Как и мой кузен Маджид, который вышел на улицы Тегерана, чтобы вершить революцию, я мечтала об изменениях политической системы, но в основе всех моих действий всегда лежала мысль о возвращении домой, к этим горам, к ночному небу, под которым я спала все детство; к улице Надери, запахам рыбы, кожи, кофе и шоколада, к кинотеатрам, ресторанам и кафе с веселой музыкой, к отцу, который держал меня за руку, когда мы шли по широкому тенистому проспекту навстречу горам, и говорил: «Сам факт существования стихов Руми и Фирдоуси доказывает существование Бога». Нет ничего ужаснее разбитых ожиданий. Революция должна была привести к смене политического режима, расширить наши свободы и сделать так, чтобы наш дом стал еще больше ощущаться как дом. Но я вернулась в страну, где изменилось все. Точнее – и это тревожило меня еще сильнее – внешне ничего не изменилось, но на самом деле все стало другим: у улиц были новые названия, Иран стал Исламской Республикой Иран. Даже язык звучал как-то странно: все граждане на этом языке назывались посланниками или Бога, или Сатаны, а женщин вроде меня считали проститутками и агентами Запада. Изменился и облик религии; на смену кротким отцовским наставлениям пришли напыщенные речи фанатичных последователей аятоллы Хомейни, называвших себя «Хезболла» – партия Бога.

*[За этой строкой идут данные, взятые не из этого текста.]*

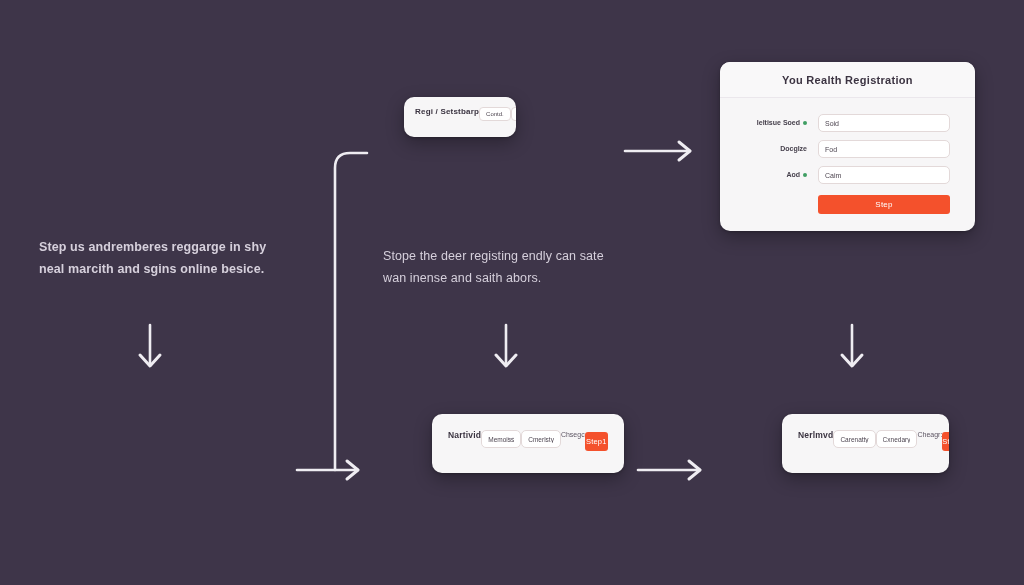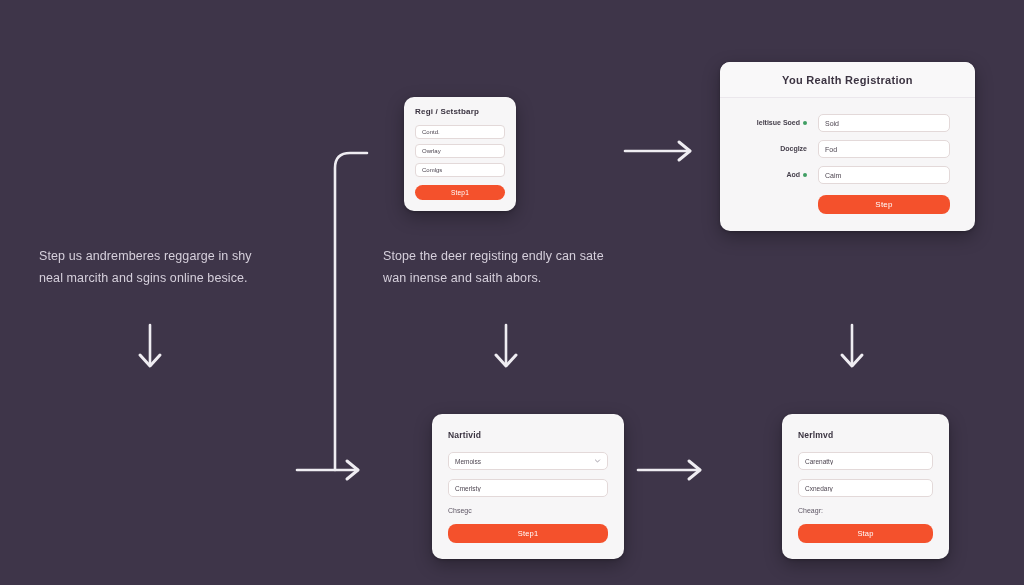"Regi / Setstbarp" .card-body { flex-direction: column -> row }
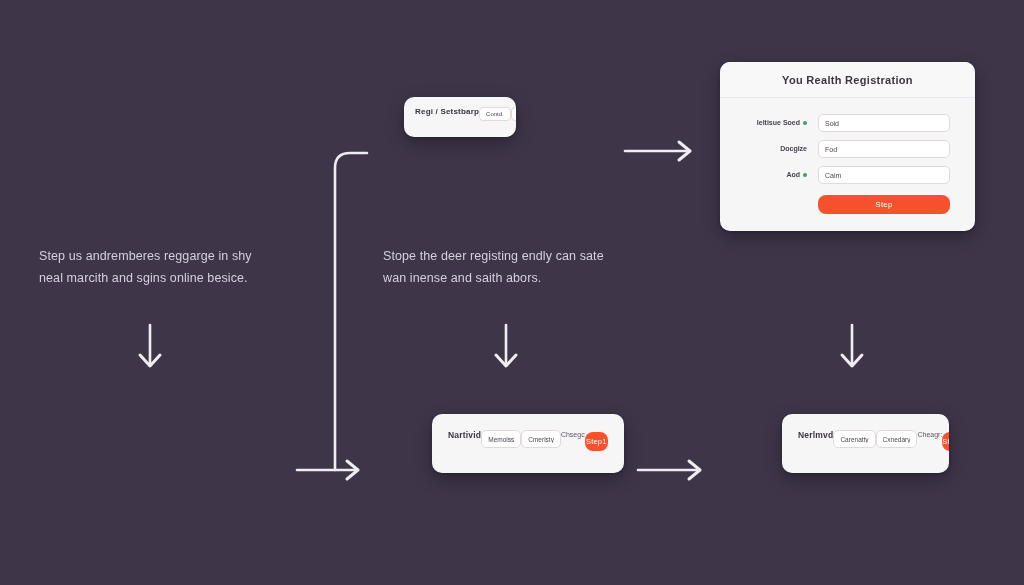"Step" .btn-primary { border-radius: 8px -> 3px }
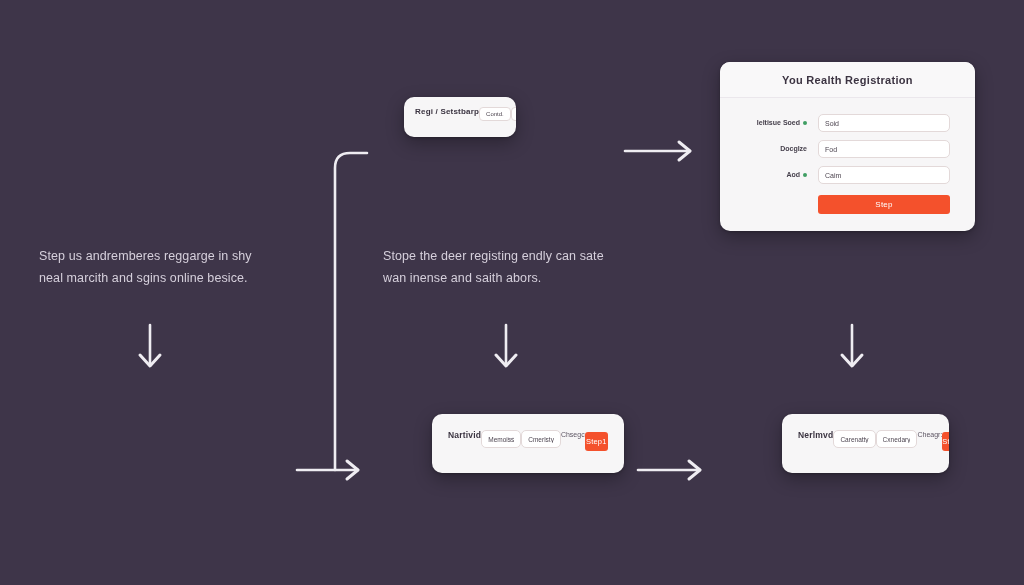"Step us andremberes reggarge in" #caption-1 { font-weight: none -> bold; top: 246px -> 237px }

У них был лозунг «Есть лишь одна партия: Хезболла».
Религия перестала быть частью иранской культуры, формироваться под ее влиянием и влиять на нее. Аятолла Хомейни не уставал напоминать, что не Иран, а ислам является нашим истинным домом, а границы ислама простираются далеко за пределы Ирана и охватывают весь мир.
Не могу думать об ирано-иракской войне и не вспоминать, что в войне участвовали два правительства, которые одновременно вели жестокую борьбу и с собственным народом. Аятолла Хомейни называл войну благословением; для него она стала прекрасным отвлекающим фактором от многочисленных внутренних проблем и оппозиции. Он думал, что теперь нация сплотится перед внешним захватчиком, а государство тем временем сможет подавить всех несогласных во имя национальной безопасности. За восемь лет, что длилась война, Тегеран бомбили несколько раз – не так сильно, как приграничные города в провинции Хузестан, но все же значительно, и жители жили в страхе очередной бомбежки. Когда по радио играл победный марш и объявляли о бомбардировке очередного «гнезда иракских шпионов» в Багдаде, мы прекрасно понимали, что эти шпионы – обычные люди, такие же, как мы, и знали, что вскоре начнутся бомбежки Тегерана, а Саддам объявит об уничтожении «гнезда шпионов» и в Тегеране. Я очень сочувствовала обычным иракцам, которых вынудили стать нашими врагами, хотя в реальности мы были братьями по несчастью.
Примерно через месяц после моего возвращения в Иран я начала преподавать в Тегеранском университете и в колледже для девочек, чье неоднократно менявшееся название символизировало постоянную смену эпох: во времена шаха он носил имя Фарах Пехлеви в честь жены шаха, затем его переименовали в Моттахедин в честь убитой при шахе участницы исламской организации моджахедов. Когда разногласия между моджахедами и новой властью усилились, колледж переименовали в Аль-Захра в честь дочери пророка Мухаммеда. В первый день, войдя в просторный холл кафедры персидских и иностранных языков и литературы Тегеранского университета, я поразилась стоявшему там шуму; сотни голосов нарастали и затихали. На столиках лежали буклеты, книги и листовки; каждый столик представлял то или иное политическое формирование. Вскоре я привыкла к шуму, к толпившимся у столиков студентам и постоянному мельтешению.